The results from the t-test yields a p-value that is greater than 0.05. This indicates that no significant difference exists in cognitive skills (cognition z-score) between students who identify as “larks” and students who identify as “owls”.

Question 4: Is there a significant difference in the average number of classes missed in a semester between students who had at least one early class and those who didn’t?

# perform t-test
t_test_4 <- t.test(ClassesMissed ~ EarlyClass, data = data, alternative = "two.sided")

# display t-test results
print(t_test_4)
## 
##  Welch Two Sample t-test
## 
## data:  ClassesMissed by EarlyClass
## t = 1.4755, df = 152.78, p-value = 0.1421
## alternative hypothesis: true difference in means between group 0 and group 1 is not equal to 0
## 95 percent confidence interval:
##  -0.2233558  1.5412830
## sample estimates:
## mean in group 0 mean in group 1 
##        2.647059        1.988095

The results from the t-test yields a p-value that is greater than 0.05. This indicates that no significant difference exists in the average number of classes missed in a semester between students who had at least one early class and those who didn’t.

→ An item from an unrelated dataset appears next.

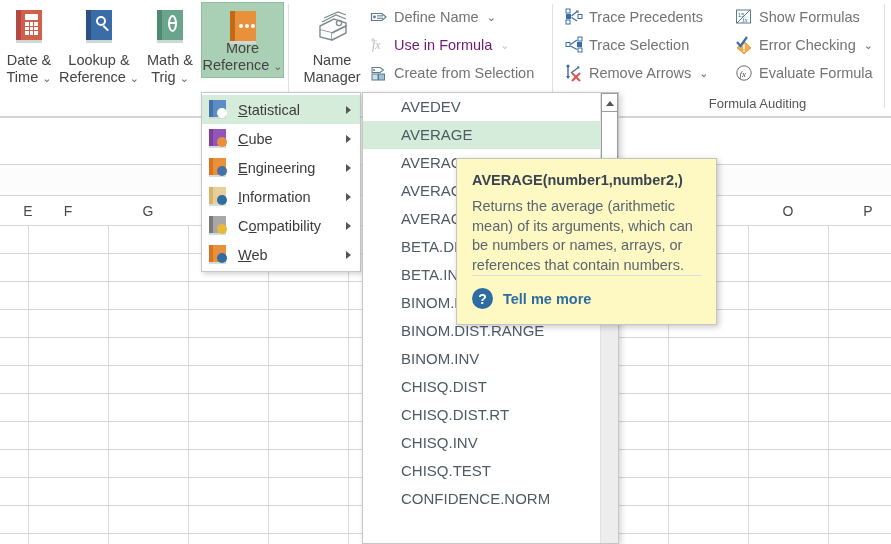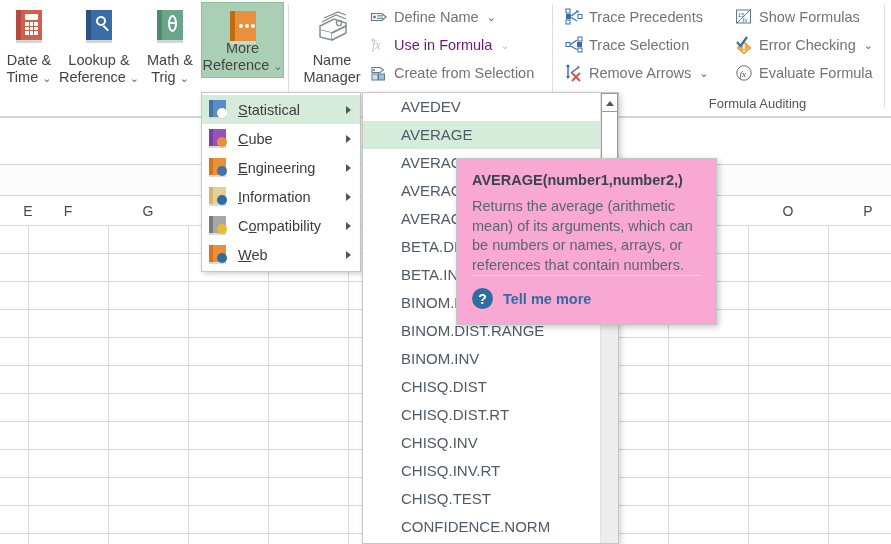"AVERAGE(number1,number2,)" .tip { background: #f9a8d4 -> #fef9c3 }
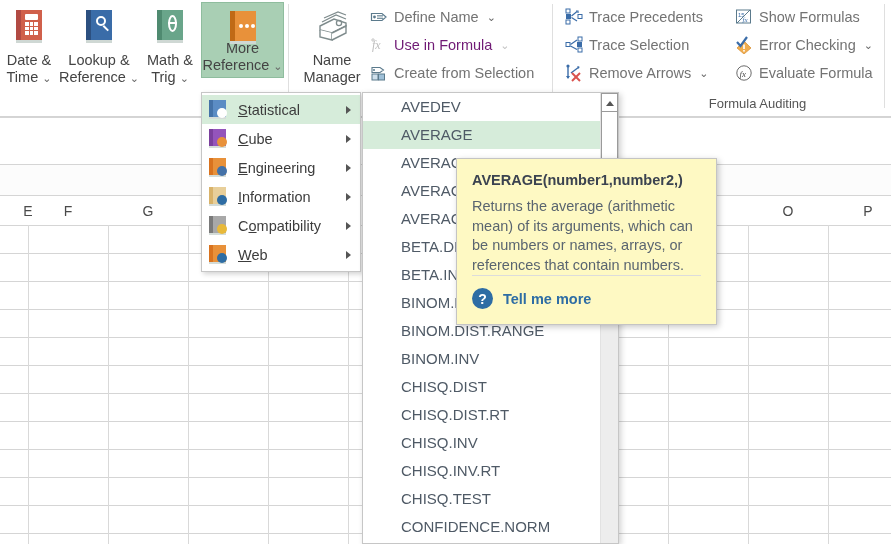"CHISQ.INV.RT" div.fi { html: <div>CHISQ.INV.RT</div> -> none }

Question 5: Is there a significant difference in the average happiness level between students with at least moderate depression and normal depression status?

# define data group
data$DepressionGroup <- ifelse(data$DepressionScore >= 10, "ModerateOrHigher", "Normal")

# perform t-test
t_test_5 <- t.test(Happiness ~ DepressionGroup, data = data)

# display t-test results
print(t_test_5)
## 
##  Welch Two Sample t-test
## 
## data:  Happiness by DepressionGroup
## t = -5.6339, df = 55.594, p-value = 0.0000006057
## alternative hypothesis: true difference in means between group ModerateOrHigher and group Normal is not equal to 0
## 95 percent confidence interval:
##  -7.379724 -3.507836
## sample estimates:
## mean in group ModerateOrHigher           mean in group Normal 
##                       21.61364                       27.05742

The results from the t-test yields a p-value that is less than 0.05. This indicates that a significant difference exists in the average happiness level between students with at least moderate depression and normal depression status.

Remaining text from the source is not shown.